Shopping online for a particular shirt or blouse? Want to see it on the model in a different color than you see when it first pops up in a picture? Click on the alternate color and now you’re experiencing AR, reality that’s been augmented to give you a sense of what something might look like as the model’s shirt morphs from maize to lapis. Visit the mobile app stores for every flavor of smartphone operating system and you will find AR apps to help you picture what furniture might look like in your home, how to change color schemes in your wardrobe, and so on.
VR is more of an immersive experience. In pop culture (usually sophomoric beer commercials), it’s young men stumbling around in the real world while chasing dragons in their VR headsets and flailing like zombies. But real VR is far more sophisticated than that. And its future is transformational.

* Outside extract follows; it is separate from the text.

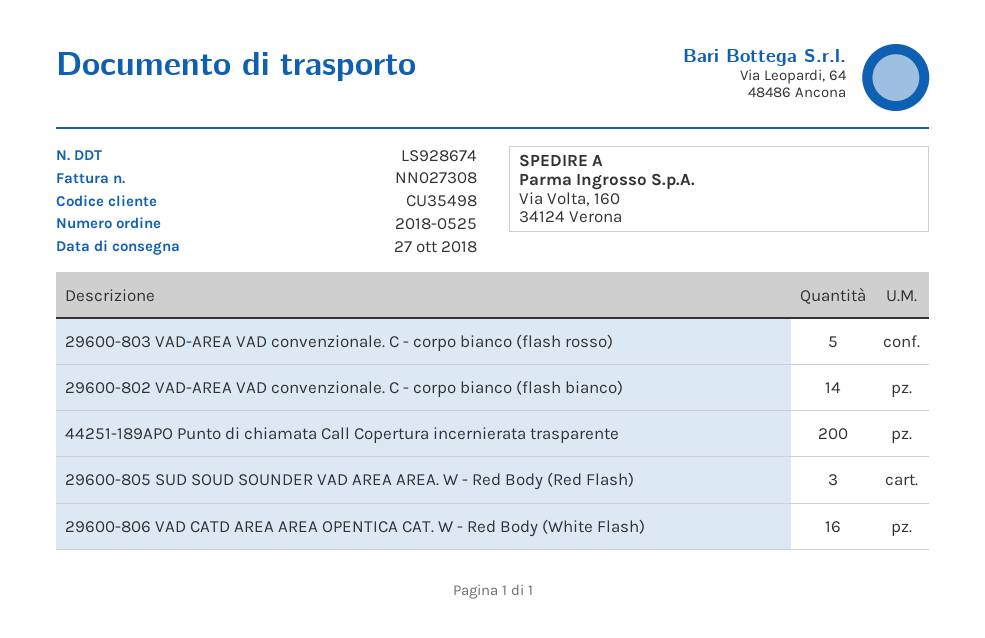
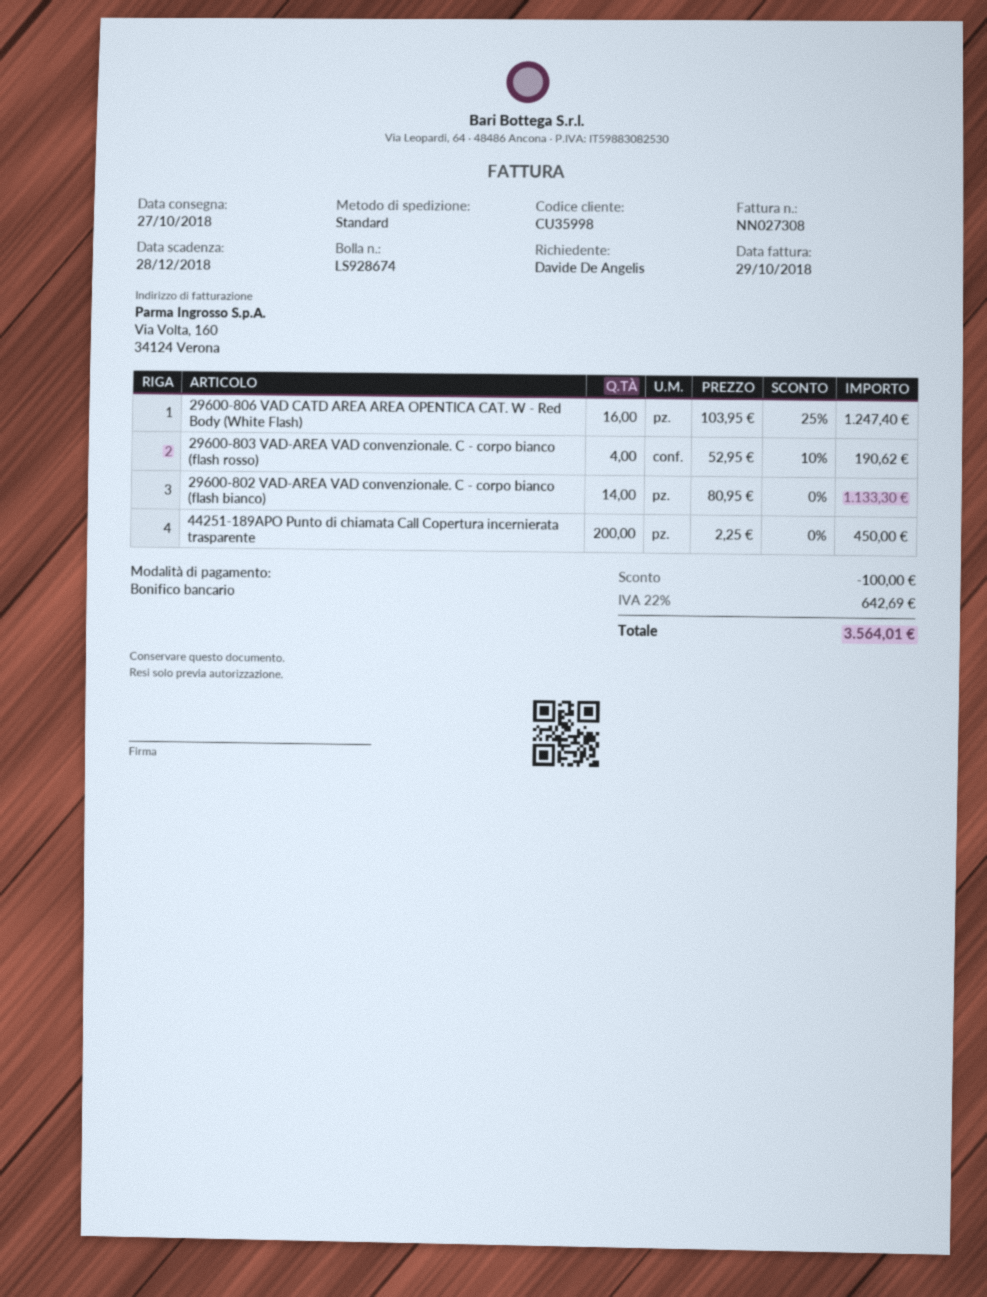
customer number: CU35498 -> CU35998
29600-803 VAD-AREA VAD convenzionale. C - corpo bianco (flash rosso): 5 -> 4
29600-805 SUD SOUD SOUNDER VAD AREA AREA. W - Red Body (Red Flash): 3 -> none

As contributor Bernard Marr put it in a 2017 Forbes magazine article: “VR offers every business the chance to rethink how they present to and engage with their customers… Rather than visit a physical showroom, customers leading increasingly digital lives will simply put on a headset and appear in a virtual one. Once there, they can interact with sales assistants — which could be virtual representations of real humans or, more likely as time progresses, AI constructs operating independently of direct human control.”
Depending upon how you feel about battling traffic or annoying store clerks, this is all very enticing, or maybe a little challenging.
Decline of the humans
AI storytelling is a whole level beyond any of this. It’s the replacement of the human mind in the creation of stories that we humans consume. And it’s not that far off in the future, so we all better be ready for it.
And that brings us back to our friend AREL. The UC Santa Barbara researchers published a fascinating whitepaper on AREL’s storytelling ability. I’ll spare you the math so we can focus on the implications.
Not long ago, scientists learned that they could train machines to observe images (don’t we all scan photos into our computers?) and by employing the complicated algorithms and repetitive learning capabilities of speedy computers, they could teach machines to see patterns and construct captions for pictures. When strung together, these pictures and captions could form the basis of a somewhat crude but cohesive story.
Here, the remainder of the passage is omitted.